Willow looked deflated, that renewed spot of light in her eyes going back out.
Guilt ate away at him. He was the most conflicted bastard on the planet at that moment. Comforting her and not getting sucked down the emotional rabbit hole were two needs at war.
She retreated outside to the deck with the notebook and box of drawing pencils he’d picked up for her from the store.
He kept his back turned to her, smothering the desire to stare at her. She was so beautiful.
Proximity and physical contact had always been occupational hazards as a government assassin. Now it seemed they had become personal ones too.
26
Saint Margaret’s Hospital, Vienna, Virginia
Saturday, July 6, 2:45 p.m. EDT
The air in the parking garage was thick with unrelenting heat and sticky humidity.
Omega sat in the passenger’s side of the van with the window lowered, sucking down a disgusting wheatgrass protein smoothie.

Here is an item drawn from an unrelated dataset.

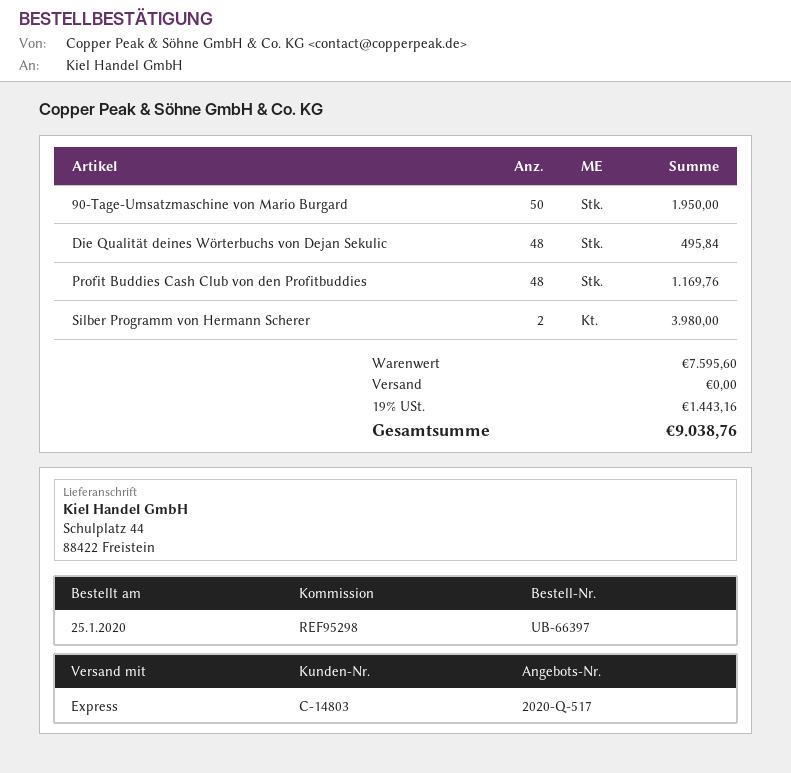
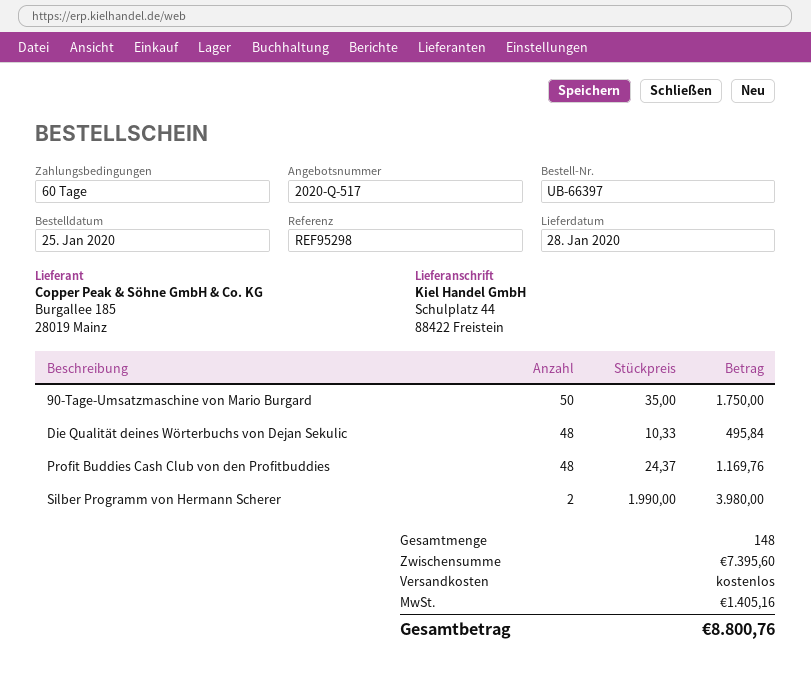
90-Tage-Umsatzmaschine von Mario Burgard: 50 for 1950.00 -> 50 for 1750.00
subtotal: 7595.60 -> 7395.60
tax: 1443.16 -> 1405.16
total: 9038.76 -> 8800.76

His taste buds revolted with every gag-worthy swallow.
The protein was essential for him, and the wheatgrass was a treat for Daedalus.
Seven years ago, Daedalus had remarked how the nutrient-rich sprout enhanced Omega’s essence, making the taste addictive. What lover wouldn’t endure the putrid flavor of liquefied lawn clippings after receiving such an endorsement? He’d been slinging back the sickening green stuff ever since. Now that was love, or some twisted version of it.
But he was going to sever the spinal cord of the next motherfucker who got his order wrong and had the wheatgrass added to his smoothie instead of getting a double shot on the side.